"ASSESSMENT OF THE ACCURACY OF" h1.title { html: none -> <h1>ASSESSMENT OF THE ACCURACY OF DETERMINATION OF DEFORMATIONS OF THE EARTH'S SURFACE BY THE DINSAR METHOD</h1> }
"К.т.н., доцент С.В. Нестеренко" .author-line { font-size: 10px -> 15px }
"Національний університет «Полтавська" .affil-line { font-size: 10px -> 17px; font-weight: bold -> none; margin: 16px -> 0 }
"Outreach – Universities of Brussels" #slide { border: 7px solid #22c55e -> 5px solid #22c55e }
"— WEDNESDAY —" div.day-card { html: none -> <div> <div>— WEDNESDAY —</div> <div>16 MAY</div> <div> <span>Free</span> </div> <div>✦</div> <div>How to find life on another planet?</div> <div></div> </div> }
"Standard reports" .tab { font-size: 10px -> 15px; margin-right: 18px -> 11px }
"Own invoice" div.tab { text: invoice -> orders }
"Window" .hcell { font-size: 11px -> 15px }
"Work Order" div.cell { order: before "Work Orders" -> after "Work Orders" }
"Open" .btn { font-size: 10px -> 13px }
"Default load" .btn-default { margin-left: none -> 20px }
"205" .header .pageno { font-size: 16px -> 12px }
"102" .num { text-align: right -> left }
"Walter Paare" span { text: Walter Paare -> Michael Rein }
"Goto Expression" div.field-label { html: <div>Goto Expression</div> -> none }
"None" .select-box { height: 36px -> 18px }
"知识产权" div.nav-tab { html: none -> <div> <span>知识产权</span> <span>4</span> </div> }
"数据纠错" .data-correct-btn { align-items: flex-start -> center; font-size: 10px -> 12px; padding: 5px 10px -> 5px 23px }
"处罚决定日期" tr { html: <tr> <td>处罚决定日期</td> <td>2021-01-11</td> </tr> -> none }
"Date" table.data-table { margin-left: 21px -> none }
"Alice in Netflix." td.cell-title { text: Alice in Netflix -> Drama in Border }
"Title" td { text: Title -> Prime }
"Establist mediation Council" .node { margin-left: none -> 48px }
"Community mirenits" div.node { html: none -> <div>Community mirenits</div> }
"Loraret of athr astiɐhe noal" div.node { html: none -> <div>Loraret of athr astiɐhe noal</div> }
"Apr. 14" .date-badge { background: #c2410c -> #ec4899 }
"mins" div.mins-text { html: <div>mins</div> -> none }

^^^^^^^^^^^^^^^^

- **Exercise**
Wherever the string "font" appears in the entries above, return the line it appears on.

- **Answer space**
"К.т.н., доцент С.В. Нестеренко" .author-line { font-size: 10px -> 15px }
"Національний університет «Полтавська" .affil-line { font-size: 10px -> 17px; font-weight: bold -> none; margin: 16px -> 0 }
"Standard reports" .tab { font-size: 10px -> 15px; margin-right: 18px -> 11px }
"Window" .hcell { font-size: 11px -> 15px }
"Open" .btn { font-size: 10px -> 13px }
"205" .header .pageno { font-size: 16px -> 12px }
"数据纠错" .data-correct-btn { align-items: flex-start -> center; font-size: 10px -> 12px; padding: 5px 10px -> 5px 23px }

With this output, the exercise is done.